In her work with both tutors and graduate student instructors, Kate works to foster greater knowledge about and experiences with writing and pedagogy. She offers tutors ongoing professional development in staff meetings on diverse topics, including understanding science writing conventions, writing and supporting application materials, helping writers develop stronger ideas and analysis, working with diverse writers ethically, and fostering responsible source-use. In addition to teaching WRIT 7100, to support graduate instructors, she often offers teaching workshops, including ones on grading contracts, using digital tools in the classroom, and writing letters of recommendation for students, and she also offers classroom workshops, which often include tutors, that involve workshopping drafts and thesis statements.

Kate’s research comes from a tradition of teacher/practitioner-motivated action research.

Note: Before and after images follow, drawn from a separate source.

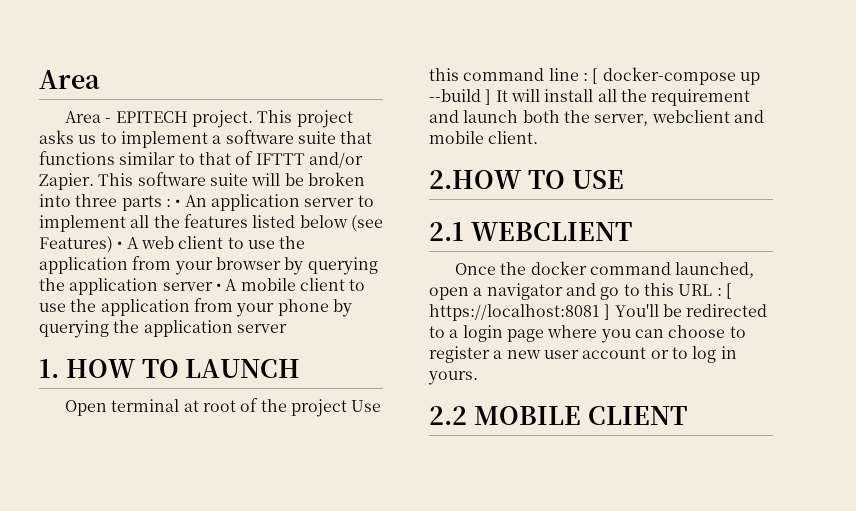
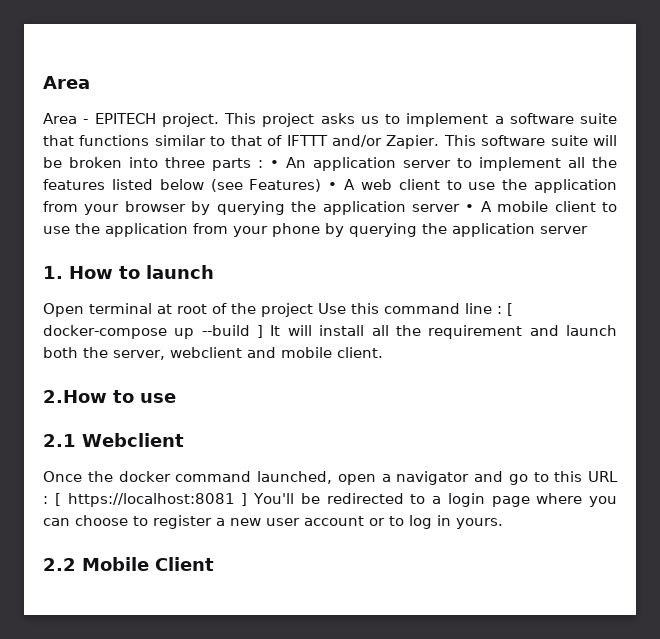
- 1. HOW TO LAUNCH
+ 1. How to launch
- 2.HOW TO USE
+ 2.How to use
- 2.1 WEBCLIENT
+ 2.1 Webclient
- 2.2 MOBILE CLIENT
+ 2.2 Mobile Client

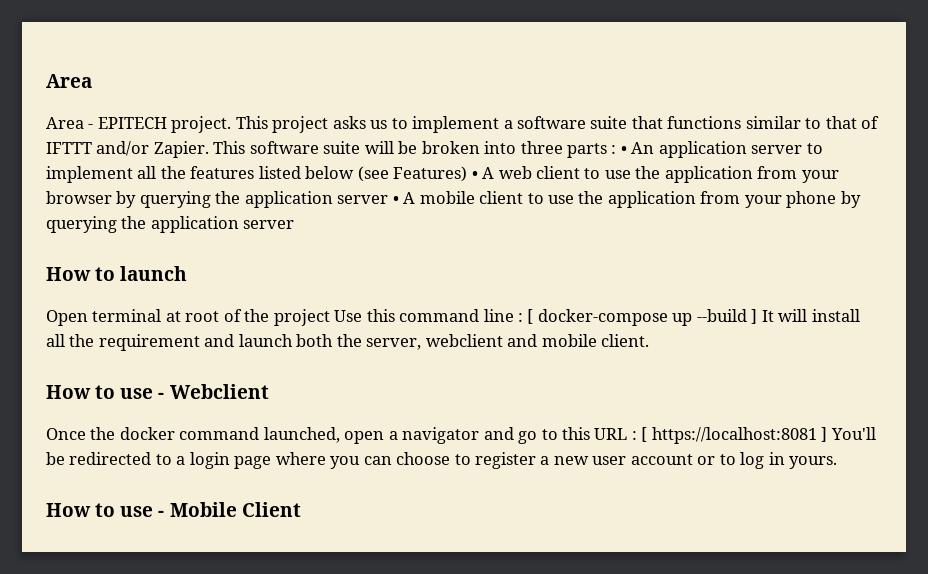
- 1. How to launch
+ How to launch
- 2.How to use
- 2.1 Webclient
+ How to use - Webclient
- 2.2 Mobile Client
+ How to use - Mobile Client

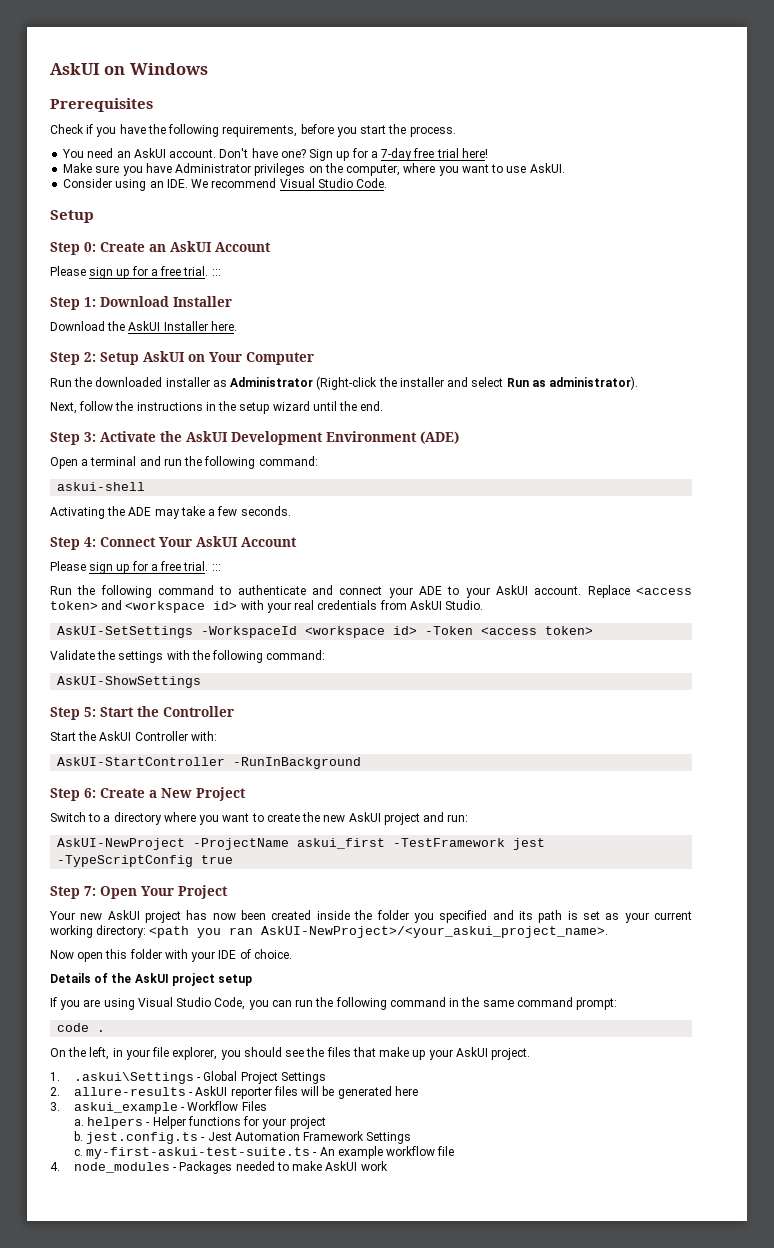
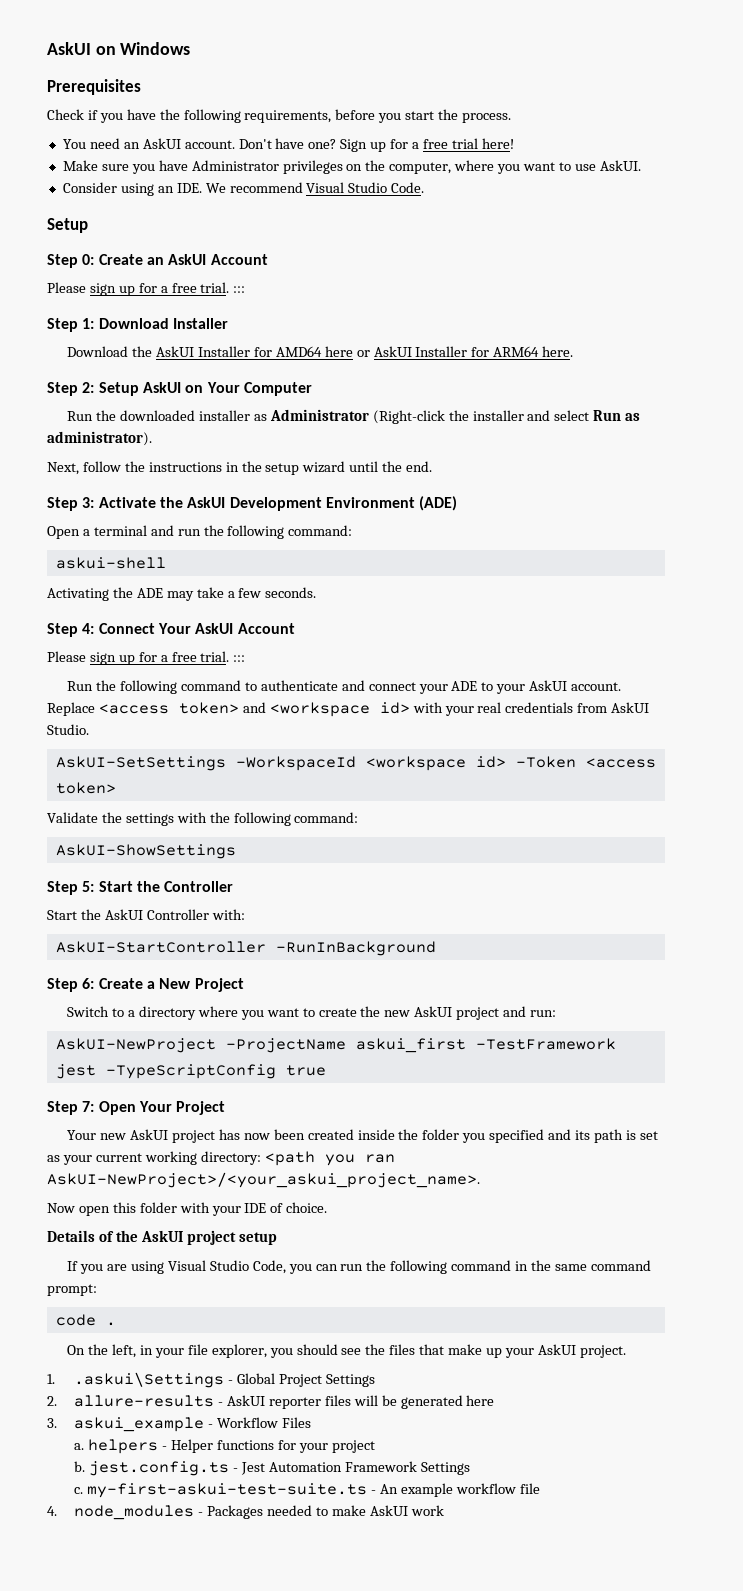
- Sign up for a 7-day free trial here!
+ Sign up for a free trial here!
- Download the AskUI Installer here.
+ Download the AskUI Installer for AMD64 here or AskUI Installer for ARM64 here.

That is, she asks questions that emerge from her work in the classroom, her experiences becoming an administrator, and her work with specific groups of writers. Whether she’s analyzing a national set of feminist-oriented writing assignments, reflecting on her efforts to support multilingual writers in the writing center, or studying the affective dimensions of administrative work, her research is motivated by feminist commitments and a desire to create more just classrooms, approaches to teaching, and writing centers.